---------- Working data ----------

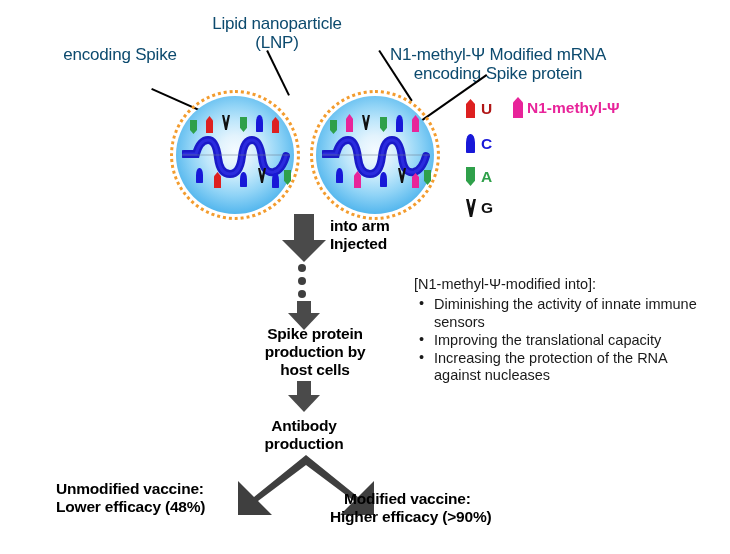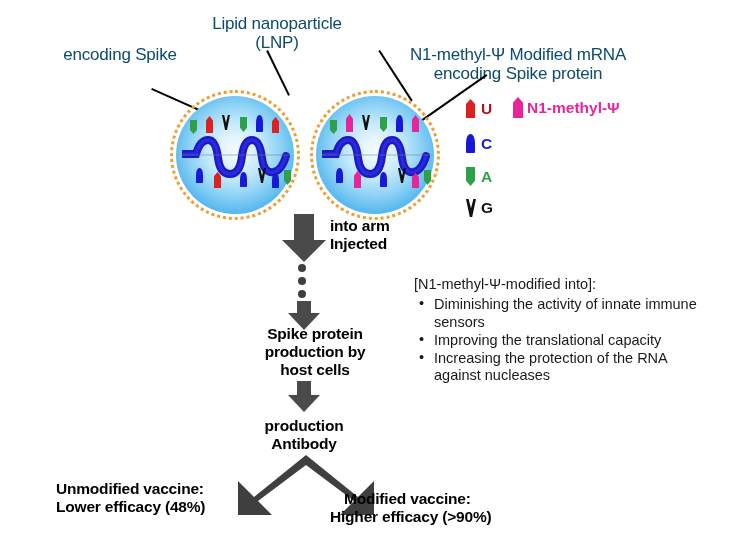--- a/index.html
+++ b/index.html
@@ -100,21 +100,21 @@
 
 <div class="abs callout ctr" style="left:172px;top:14px;width:210px;">
   <div>Lipid nanoparticle</div>
   <div>(LNP)</div>
 </div>
 
 <div class="abs callout ctr" style="left:30px;top:45px;width:180px;">
   <div>encoding Spike</div>
 </div>
 
-<div class="abs callout ctr" style="left:368px;top:45px;width:300px;">
+<div class="abs callout ctr" style="left:348px;top:45px;width:300px;">
   <div>N1-methyl-Ψ Modified mRNA</div>
   <div>encoding Spike protein</div>
 </div>
 
 <div class="leader" style="left:268px;top:50px;width:50px;transform:rotate(64deg);"></div>
 <div class="leader" style="left:380px;top:50px;width:60px;transform:rotate(57deg);"></div>
 <div class="leader" style="left:152px;top:88px;width:130px;transform:rotate(24deg);"></div>
 <div class="leader" style="left:392px;top:140px;width:115px;transform:rotate(-35deg);"></div>
 
 <div>
@@ -279,22 +279,22 @@
   <div>production by</div>
   <div>host cells</div>
 </div>
 
 <div class="arrow-down" style="left:288px;top:381px;width:32px;height:32px;">
   <div class="shaft" style="left:9px;top:0;width:14px;height:16px;"></div>
   <div class="head" style="left:0;top:14px;border-left-width:16px;border-right-width:16px;border-top-width:17px;"></div>
 </div>
 
 <div class="flow-text" style="left:226px;top:417px;width:156px;">
+  <div>Antibody</div>
   <div>production</div>
-  <div>Antibody</div>
 </div>
 
 <svg class="split" style="left:216px;top:455px;" width="180" height="62">
   <path d="M90,0 L142,42 L158,26 L158,60 L124,60 L138,46 L90,10 L42,46 L56,60 L22,60 L22,26 L38,42 Z" fill="#3f3f3f"></path>
 </svg>
 
 <div class="bottom-label" style="left:56px;top:480px;width:240px;text-align:left;">
   <div>Unmodified vaccine:</div>
   <div>Lower efficacy (48%)</div>
 </div>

----------

- Assigned task
Write out exactly the lines between the start of the data and the line with "<div>encoding Spike</div>", including both, but none of the pictures.

- Task answer
--- a/index.html
+++ b/index.html
@@ -100,21 +100,21 @@
 
 <div class="abs callout ctr" style="left:172px;top:14px;width:210px;">
   <div>Lipid nanoparticle</div>
   <div>(LNP)</div>
 </div>
 
 <div class="abs callout ctr" style="left:30px;top:45px;width:180px;">
   <div>encoding Spike</div>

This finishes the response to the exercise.